REQUIRED WORK:
Figure out how many lines in these records contain "before". Only the number belongs in the reply.

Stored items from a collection
☆ ☆ ☆
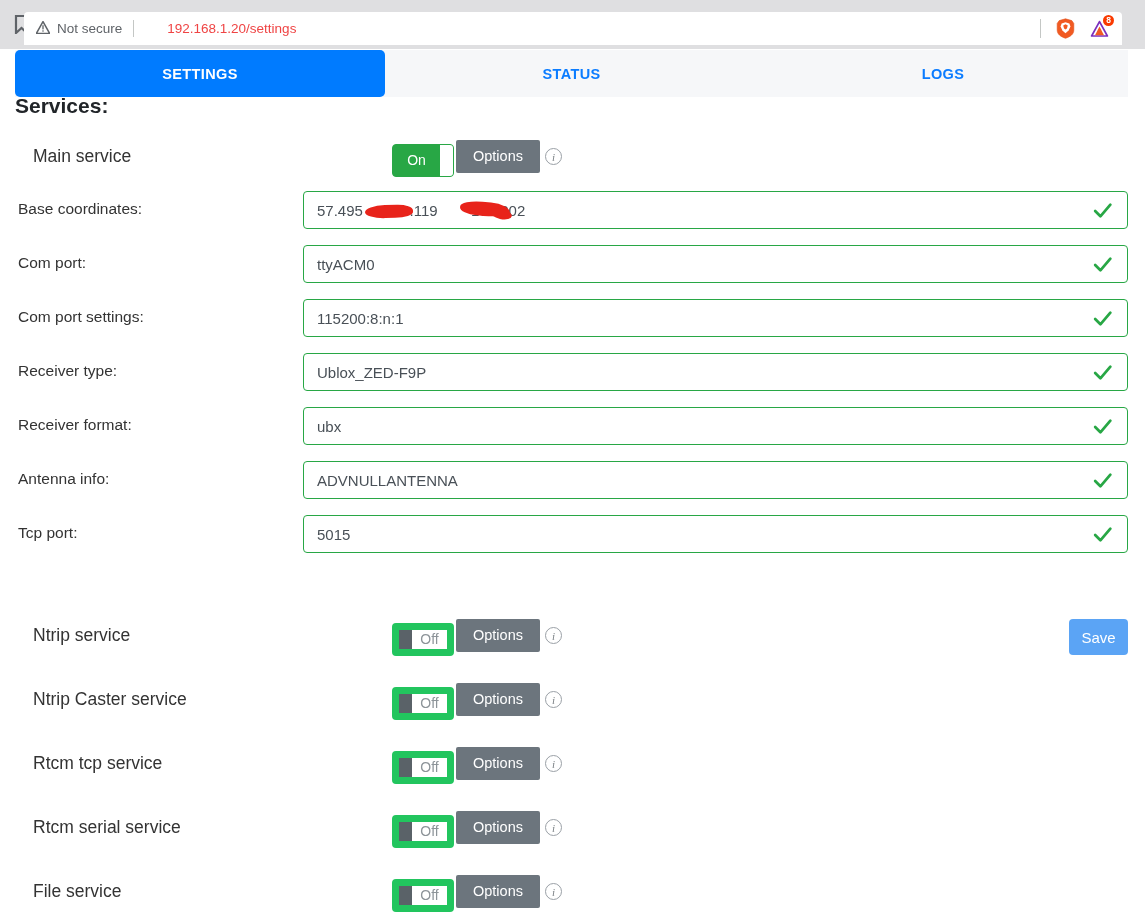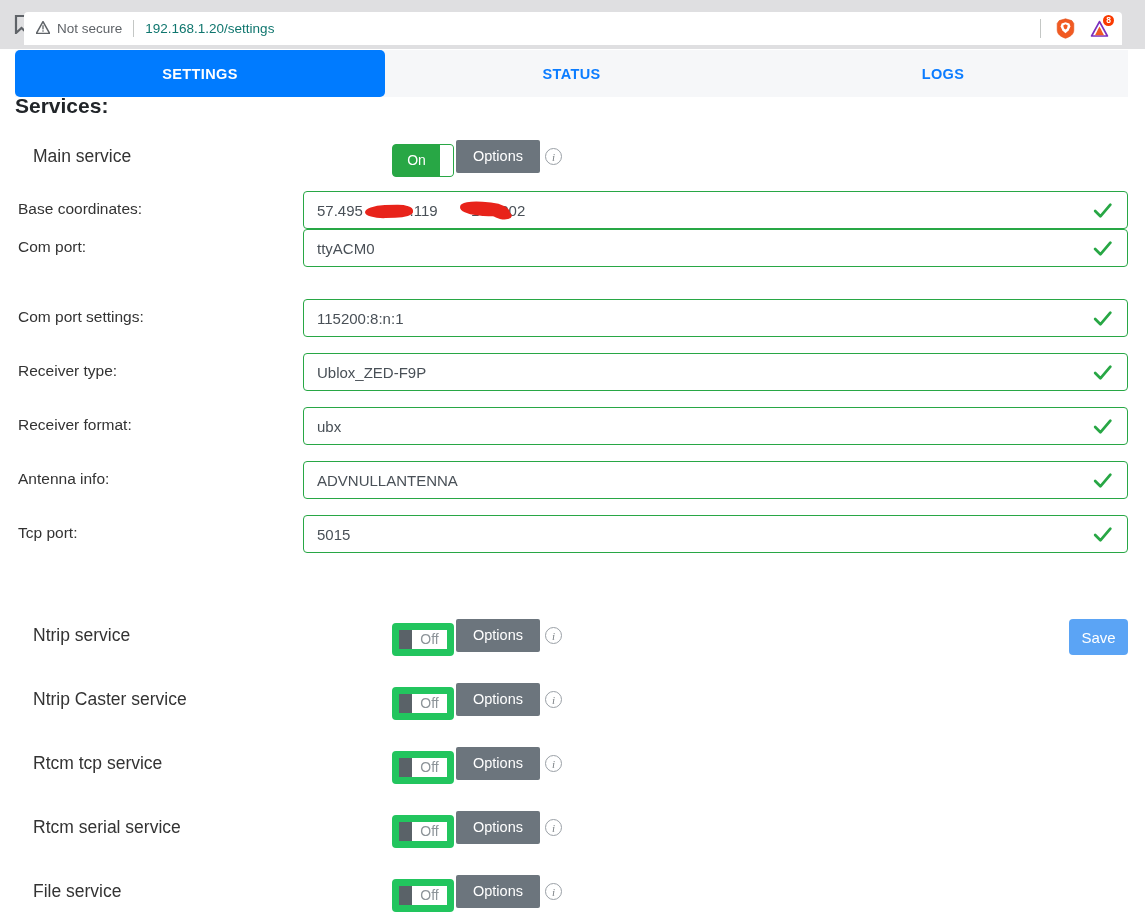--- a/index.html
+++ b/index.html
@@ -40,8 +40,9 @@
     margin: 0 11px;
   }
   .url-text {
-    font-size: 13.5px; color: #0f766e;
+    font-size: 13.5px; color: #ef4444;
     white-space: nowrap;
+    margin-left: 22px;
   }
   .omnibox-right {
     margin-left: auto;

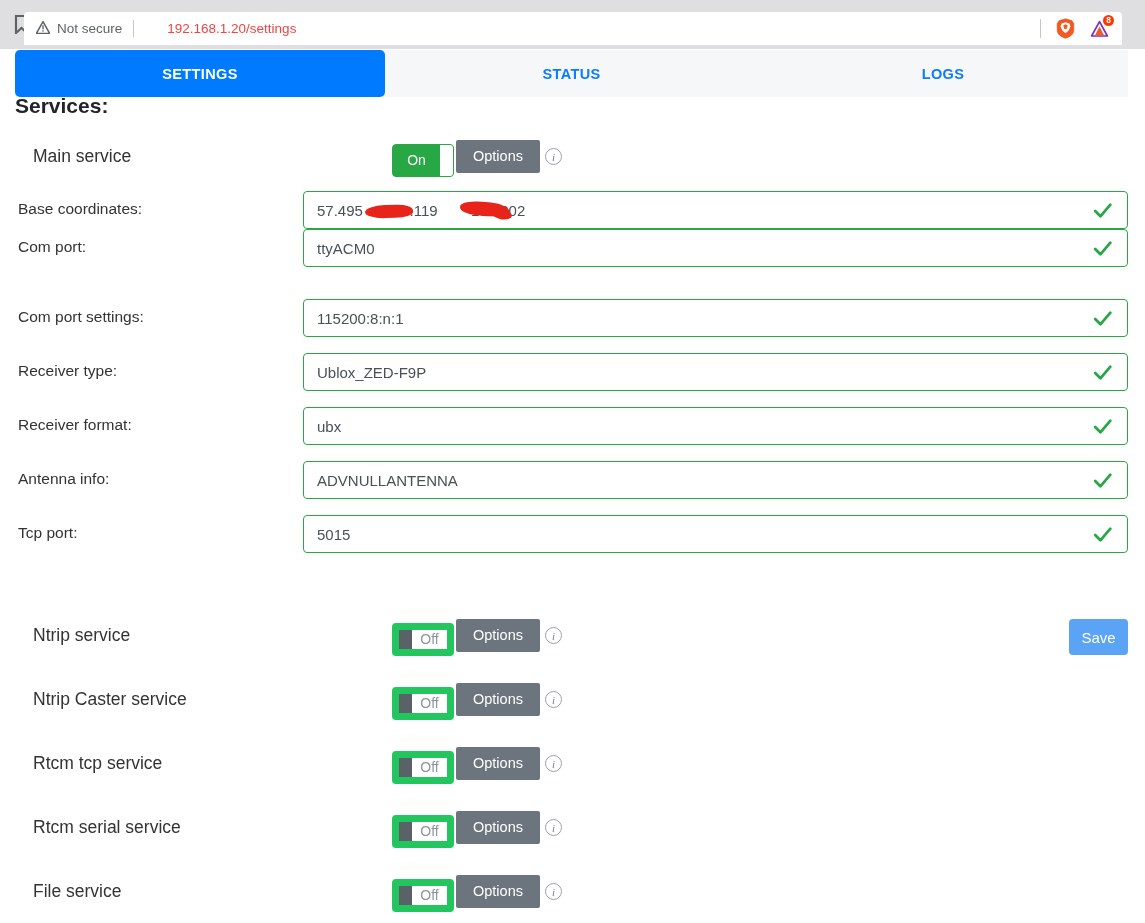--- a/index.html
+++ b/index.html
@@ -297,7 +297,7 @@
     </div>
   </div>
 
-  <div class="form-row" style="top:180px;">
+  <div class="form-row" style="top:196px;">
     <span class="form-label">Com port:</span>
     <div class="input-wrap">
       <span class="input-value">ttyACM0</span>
☆ ☆ ☆
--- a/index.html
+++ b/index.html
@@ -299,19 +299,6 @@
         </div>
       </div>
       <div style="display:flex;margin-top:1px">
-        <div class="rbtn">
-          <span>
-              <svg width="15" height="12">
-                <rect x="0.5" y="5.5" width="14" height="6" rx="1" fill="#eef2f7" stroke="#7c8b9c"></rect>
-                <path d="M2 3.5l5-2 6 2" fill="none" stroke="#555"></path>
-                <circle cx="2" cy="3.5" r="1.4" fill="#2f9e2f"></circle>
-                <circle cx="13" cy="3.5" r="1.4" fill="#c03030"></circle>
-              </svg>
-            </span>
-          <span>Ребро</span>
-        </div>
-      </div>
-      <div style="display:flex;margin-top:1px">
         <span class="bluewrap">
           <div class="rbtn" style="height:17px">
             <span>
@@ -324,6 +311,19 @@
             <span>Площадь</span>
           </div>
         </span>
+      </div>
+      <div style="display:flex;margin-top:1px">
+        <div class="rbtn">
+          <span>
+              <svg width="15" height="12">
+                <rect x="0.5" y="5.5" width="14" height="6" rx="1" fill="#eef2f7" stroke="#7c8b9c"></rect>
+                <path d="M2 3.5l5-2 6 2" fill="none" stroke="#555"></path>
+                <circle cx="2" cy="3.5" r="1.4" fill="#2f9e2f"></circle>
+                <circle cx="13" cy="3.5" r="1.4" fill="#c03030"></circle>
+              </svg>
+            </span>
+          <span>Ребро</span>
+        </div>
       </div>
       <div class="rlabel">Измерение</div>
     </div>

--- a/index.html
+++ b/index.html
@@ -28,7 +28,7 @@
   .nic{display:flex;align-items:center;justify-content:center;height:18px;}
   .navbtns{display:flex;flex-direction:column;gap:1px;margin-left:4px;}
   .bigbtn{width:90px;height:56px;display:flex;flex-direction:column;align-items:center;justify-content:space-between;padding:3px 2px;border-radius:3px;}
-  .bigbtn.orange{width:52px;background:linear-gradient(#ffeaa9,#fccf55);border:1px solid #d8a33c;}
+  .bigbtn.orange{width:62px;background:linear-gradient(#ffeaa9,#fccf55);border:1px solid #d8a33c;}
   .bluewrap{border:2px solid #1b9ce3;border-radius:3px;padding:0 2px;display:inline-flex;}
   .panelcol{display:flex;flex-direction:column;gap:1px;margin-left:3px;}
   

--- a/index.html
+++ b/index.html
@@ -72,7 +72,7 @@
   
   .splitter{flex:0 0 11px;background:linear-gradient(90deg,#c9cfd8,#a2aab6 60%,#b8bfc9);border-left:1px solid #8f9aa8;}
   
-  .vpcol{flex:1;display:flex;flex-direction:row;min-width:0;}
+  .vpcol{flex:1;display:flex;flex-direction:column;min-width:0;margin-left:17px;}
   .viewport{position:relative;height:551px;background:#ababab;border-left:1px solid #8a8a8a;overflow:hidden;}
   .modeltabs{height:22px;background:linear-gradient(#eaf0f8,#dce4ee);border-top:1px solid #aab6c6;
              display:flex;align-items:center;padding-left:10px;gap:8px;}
☆ ☆ ☆
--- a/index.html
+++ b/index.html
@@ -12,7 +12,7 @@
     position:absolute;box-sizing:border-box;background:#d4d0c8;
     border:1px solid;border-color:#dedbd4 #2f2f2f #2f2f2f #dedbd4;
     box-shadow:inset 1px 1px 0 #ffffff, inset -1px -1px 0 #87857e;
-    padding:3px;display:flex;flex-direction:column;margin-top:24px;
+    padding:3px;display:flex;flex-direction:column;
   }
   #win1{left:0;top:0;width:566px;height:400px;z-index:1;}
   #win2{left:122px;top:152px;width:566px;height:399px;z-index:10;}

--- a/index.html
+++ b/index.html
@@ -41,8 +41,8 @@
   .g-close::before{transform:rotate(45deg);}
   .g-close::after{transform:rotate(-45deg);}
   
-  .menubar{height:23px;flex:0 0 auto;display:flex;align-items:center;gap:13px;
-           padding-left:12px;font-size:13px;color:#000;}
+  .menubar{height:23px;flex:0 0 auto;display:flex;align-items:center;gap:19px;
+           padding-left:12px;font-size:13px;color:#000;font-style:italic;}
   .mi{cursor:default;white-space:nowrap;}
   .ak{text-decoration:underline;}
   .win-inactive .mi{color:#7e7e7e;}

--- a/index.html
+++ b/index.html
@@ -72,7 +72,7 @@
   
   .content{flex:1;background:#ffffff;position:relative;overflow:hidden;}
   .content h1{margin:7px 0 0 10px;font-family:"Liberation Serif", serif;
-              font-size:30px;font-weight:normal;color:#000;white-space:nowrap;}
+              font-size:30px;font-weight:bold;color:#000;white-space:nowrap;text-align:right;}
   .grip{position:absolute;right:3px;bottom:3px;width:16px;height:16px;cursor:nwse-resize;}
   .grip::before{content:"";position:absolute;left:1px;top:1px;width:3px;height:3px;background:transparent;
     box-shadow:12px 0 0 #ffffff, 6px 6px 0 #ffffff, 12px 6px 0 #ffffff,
☆ ☆ ☆
TASK OUTPUT:
2